ACTION ITEM: Copy verbatim the block of lines in the entries below whose first line contains "flex-direction: column ->" and whose last line contains "font-size: 13px ->". Leave out all other lines.

RECORDS FOR THIS TASK:
•••

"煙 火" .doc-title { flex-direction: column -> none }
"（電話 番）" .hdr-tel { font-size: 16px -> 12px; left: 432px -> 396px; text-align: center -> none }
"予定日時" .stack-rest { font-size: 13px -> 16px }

•••

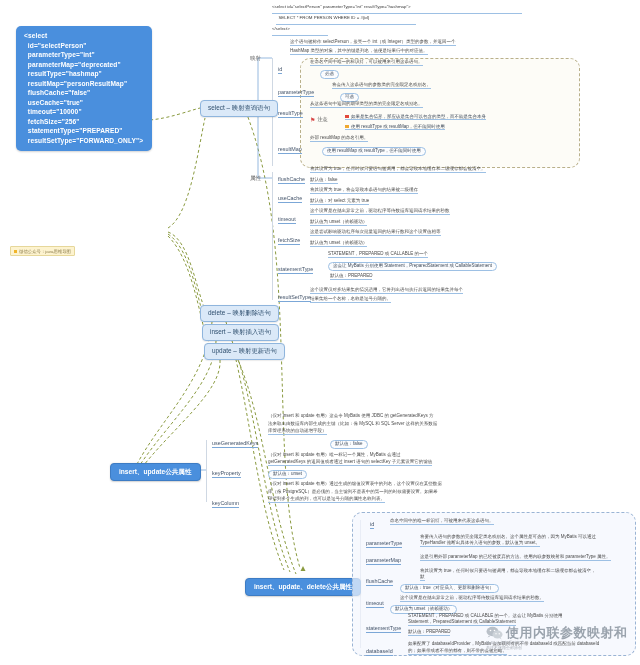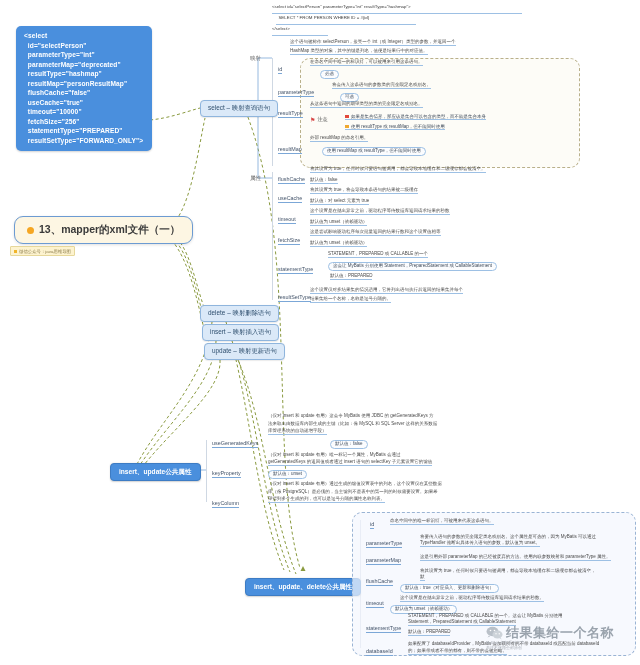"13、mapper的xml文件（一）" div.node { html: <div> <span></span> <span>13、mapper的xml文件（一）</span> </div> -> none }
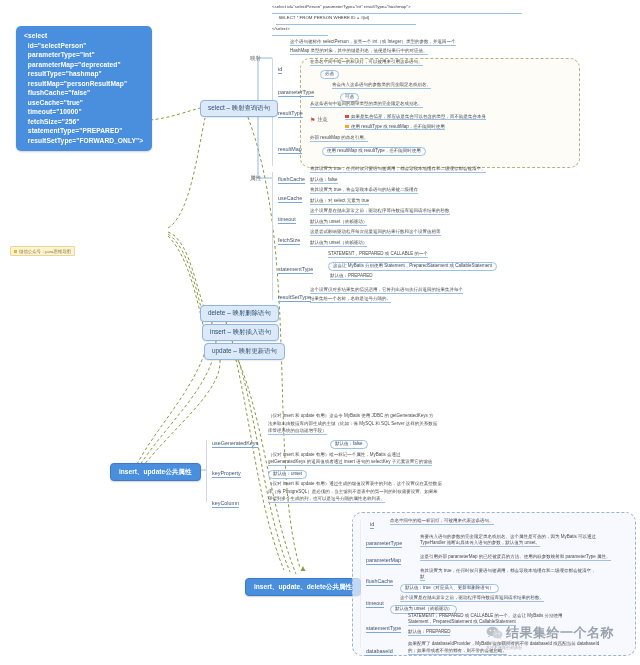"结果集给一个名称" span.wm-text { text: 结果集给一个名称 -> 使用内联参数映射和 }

•••

WRITTEN SOLUTION:
"煙 火" .doc-title { flex-direction: column -> none }
"（電話 番）" .hdr-tel { font-size: 16px -> 12px; left: 432px -> 396px; text-align: center -> none }
"予定日時" .stack-rest { font-size: 13px -> 16px }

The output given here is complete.